Двигаться нужно было назад, к входной двери. Я взяла маму под руку и повела, но тут же, вернувшись к раскрытой двери кабинета, заявила, на повышенных, естественно, тонах:
— Я сейчас за такую встречу вас отблагодарю, мало не покажется! Долго помнить будете! — и выскочила на улицу.
"Сколько ее продержат в коридоре? Вынесет ли она эти издевательства?" И куда мне следовало бежать, к кому обратиться? Ведь было еще очень рано. Рабочий день у администрации больницы еще не начался. Дверь, ведущая в поликлинику, была вообще заперта. Воротившись в приемный покой терапии, я опустилась на лавку, на которой только что сидела моя бедная мама. Ее уже увели куда-то. Я своего добилась. Не знаю, какое было у меня в этот момент лицо. Свирепое, очевидно. Не предвещающее ничего веселого тем двум болтушкам, называющим себя медиками, но позабывшим данную ими в свое время клятву Гиппократа. Очень не нравятся таким пассивным, безответственным людям, как эти две дамы, такие требовательные и активные, как я. И идет в нашем обществе борьба между теми и этими, и не знаю, кто одержит победу. Они или мы. Таких, как они, хоть пруд пруди. Таких, как я, единицы, к сожалению. Но в данном случае взять верх удалось мне. Сдрейфили тетки, наверное, не на шутку, когда я, вырвавшись из приемного покоя, помчалась неведомо куда.

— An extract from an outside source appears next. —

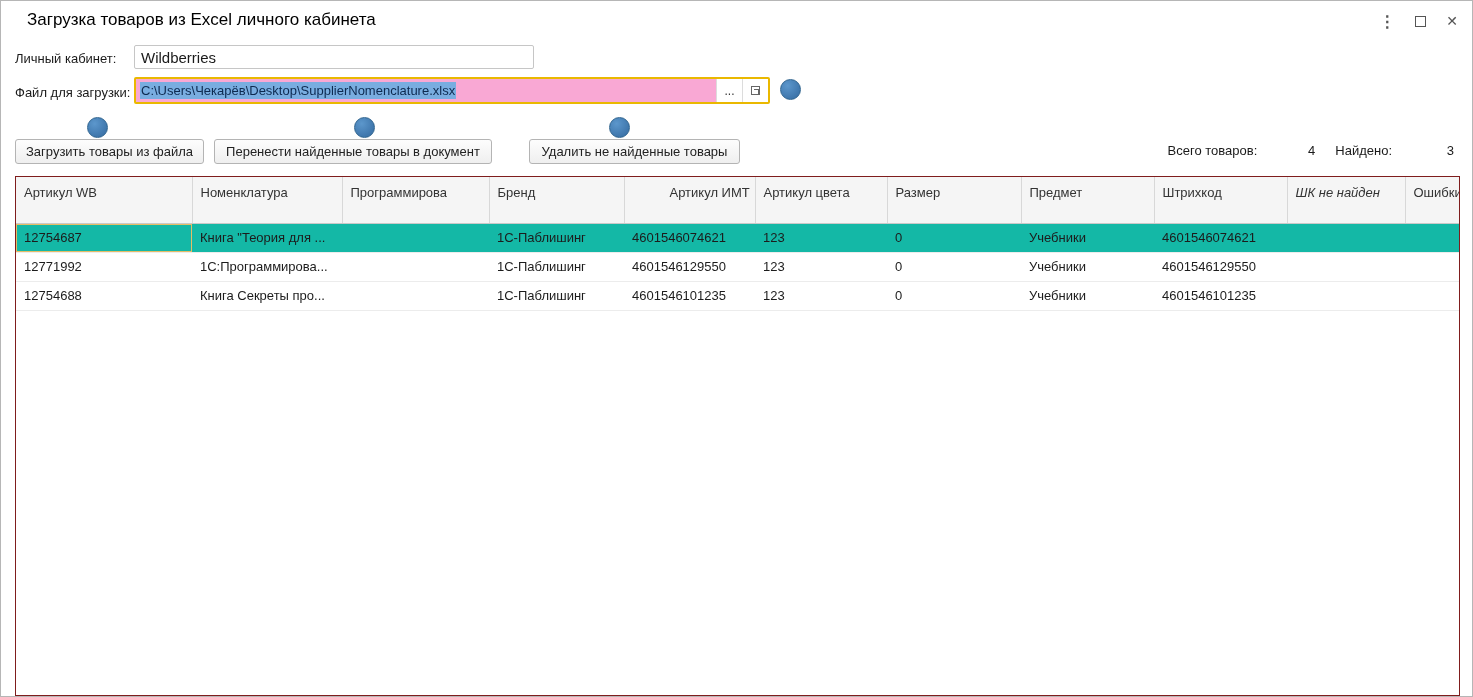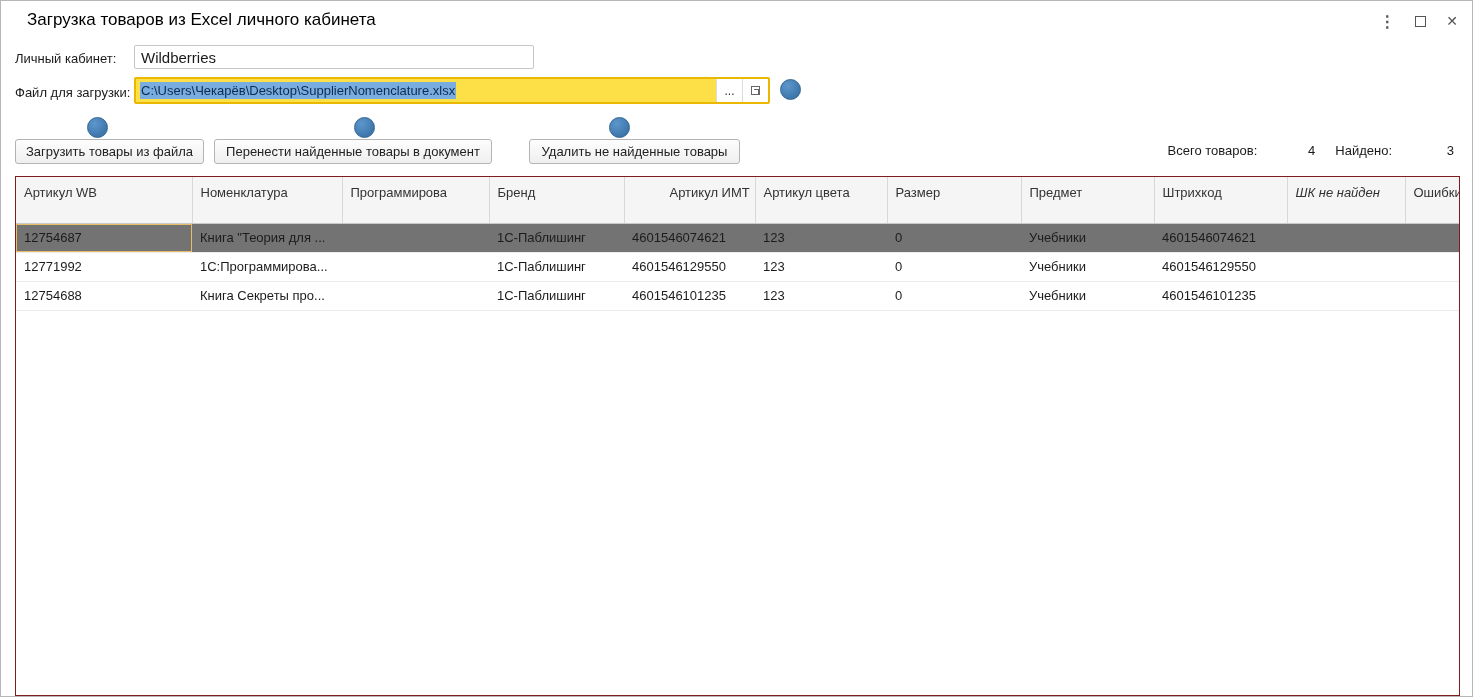"C:\Users\Чекарёв\Desktop\SupplierNomencl" .file-group { background: #fde047 -> #f9a8d4 }
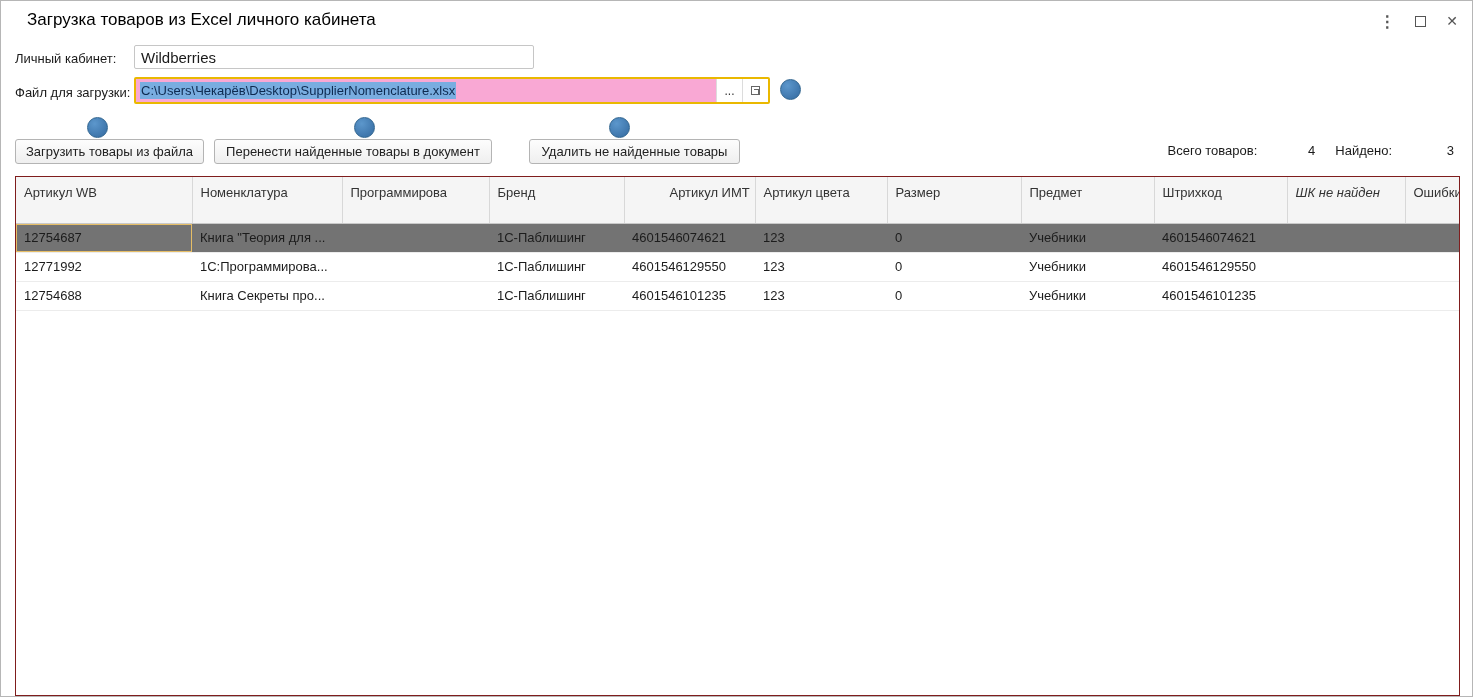"12754687" tr.selected td { background: #737373 -> #14b8a6 }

Моющая в коридоре пол женщина принялась меня успокаивать и уговаривать, чтобы я никуда не пожаловалась на этих базарных баб. Ведь у всех же бывает такое. Срываются люди, пожалеть их надо. Долго она мне зубы заговаривала, уборщица эта. А, может, она была и не техничка вовсе, а какая-нибудь медсестра, которую послали, нарядив по-простому и сунув ей в руки "лентяйку", "обработать и обезвредить" меня в угоду этим хамкам в белых халатах. Я упорно молчала.
Через некоторое время меня провели в палату, где находилась мама. Я села на стул возле кровати, на которую ее положили. Она спала, как ребенок, поджав ножки. Я дремала, рискуя свалиться со своего сиденья. Прошло еще несколько часов. Маме как будто стало немного лучше. Надо было ехать домой. В приемном покое сидели уже другие дежурные….
В этот день я от мамы не отходила. А вечером опять нарисовалась Галина. Поскольку Родиона дома не было, дверь ей отворила Лида. Провела в комнату к маме, мы расселись: мама на своей постели, я и Лида на диван-кровати, застеленном голубой бархатной накидкой, Галка на низенькой скамеечке, согнувшись в три погибели — почему-то ей нравилось сидеть в такой неудобной позе — и стали мирно беседовать. Узнав, что я снова брала с собой маму в сад и возила ее туда и обратно в такси, старшая сестра принялась журить меня за расточительность.